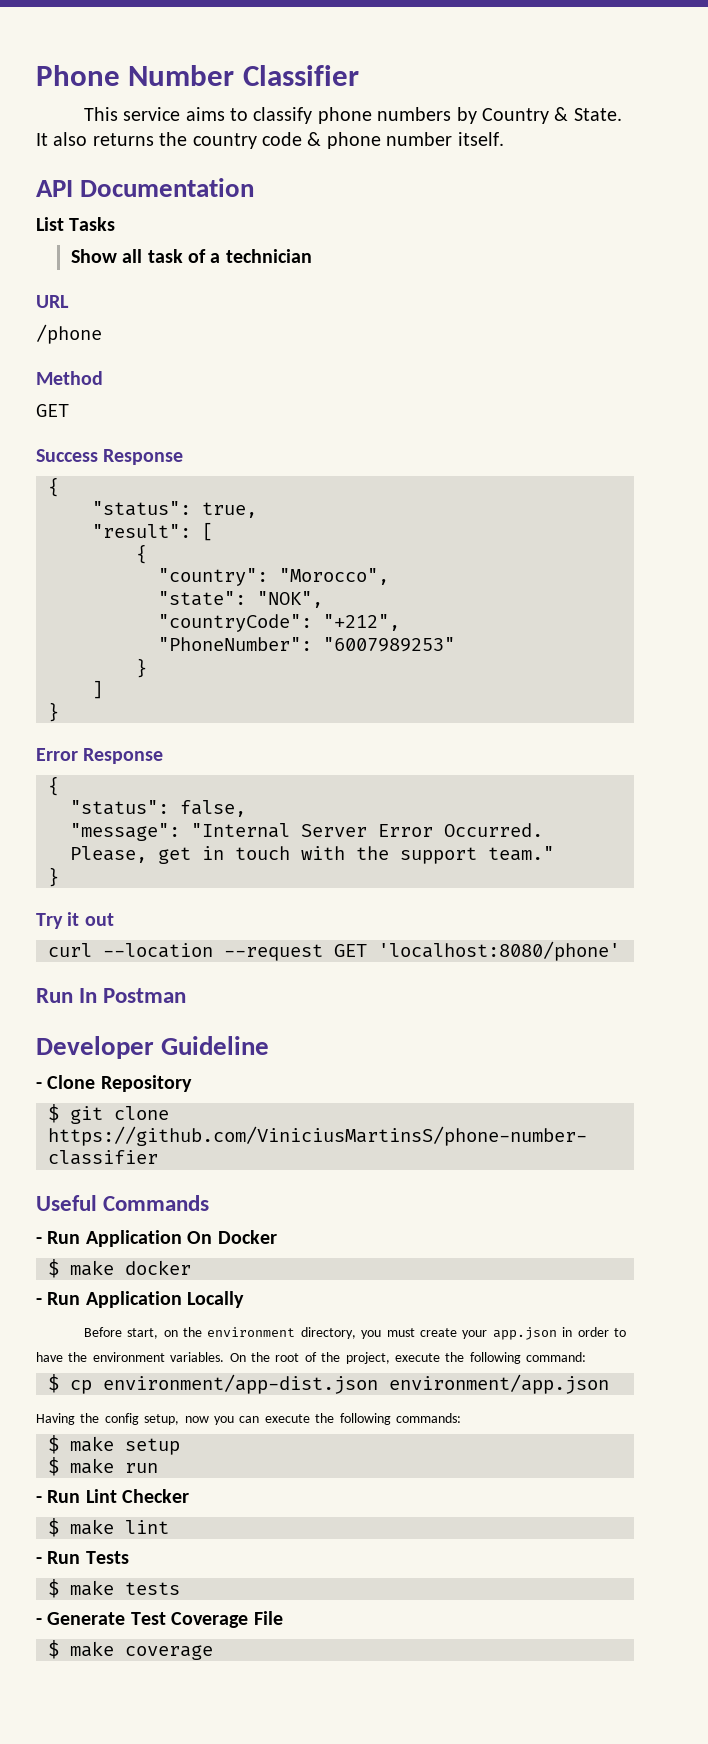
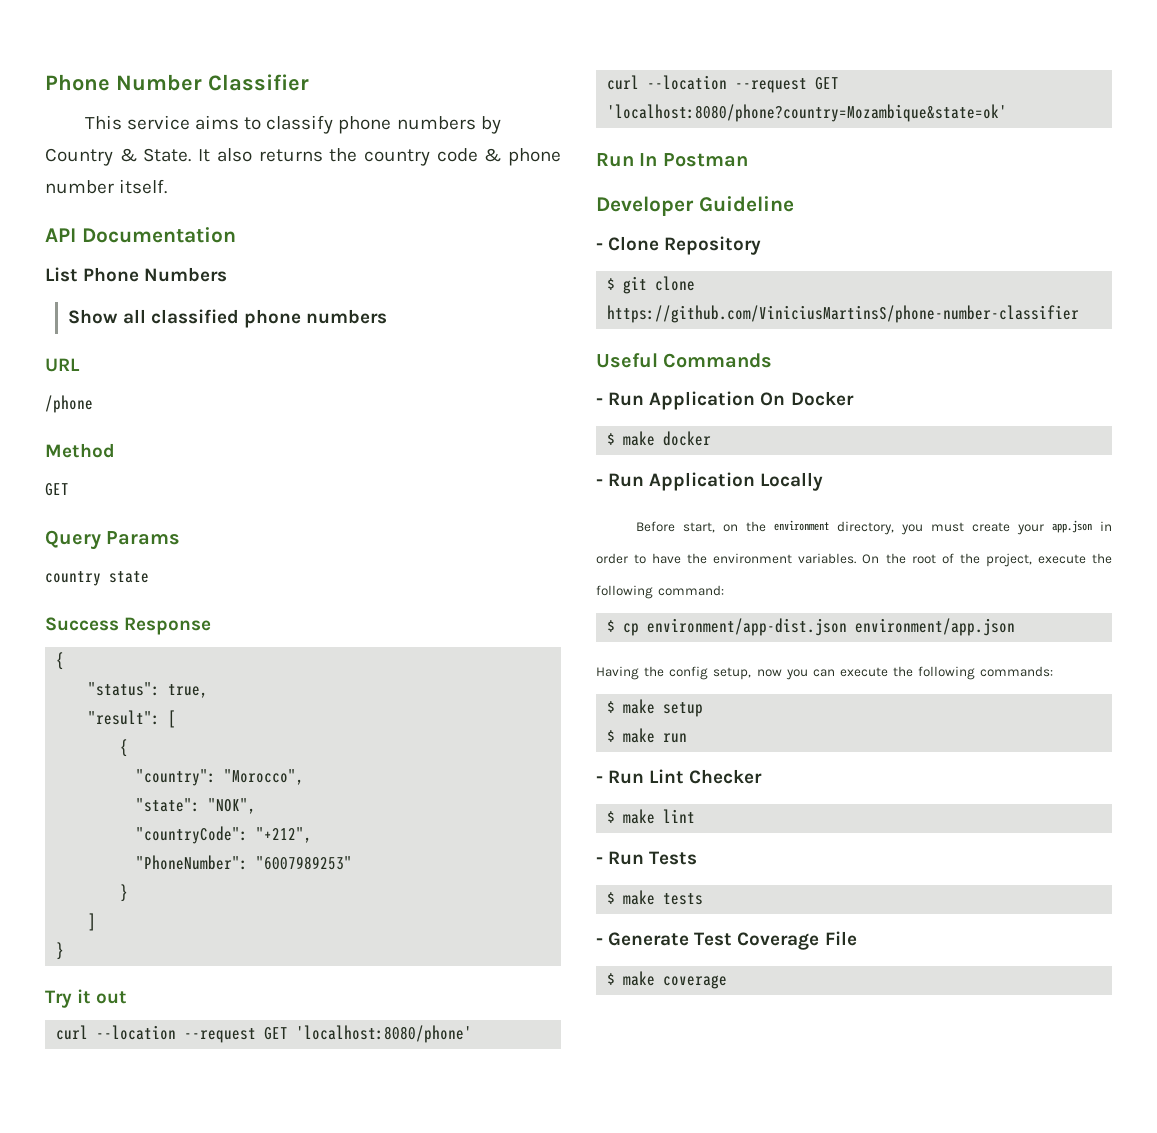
[69,217,116,231] Tasks -> [83,267,228,282] Phone Numbers
[147,249,312,263] task of a technician -> [150,309,387,328] classified phone numbers
(69, 410) none -> [45,530,181,550] [45,571,149,586] // Query Params // country state
[36,748,164,764] [48,776,59,796] [70,800,246,817] [70,823,543,841] [70,846,554,864] [48,867,59,887] // Error Response // { // "status": false, // "message": "Internal Server Error Occurred. Please, get in touch with the support team." // } -> (65, 951) none
(620, 951) none -> [607,75,840,93] [607,104,1008,122] // curl --location --request GET 'localhost:8080/phone?country=Mozambique&state=ok'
____________________
* [Activity] Look through the listing, and copy each line in which the string "none" turns up.

* [Output for this exercise]
(69, 410) none -> [45,530,181,550] [45,571,149,586] // Query Params // country state
[36,748,164,764] [48,776,59,796] [70,800,246,817] [70,823,543,841] [70,846,554,864] [48,867,59,887] // Error Response // { // "status": false, // "message": "Internal Server Error Occurred. Please, get in touch with the support team." // } -> (65, 951) none
(620, 951) none -> [607,75,840,93] [607,104,1008,122] // curl --location --request GET 'localhost:8080/phone?country=Mozambique&state=ok'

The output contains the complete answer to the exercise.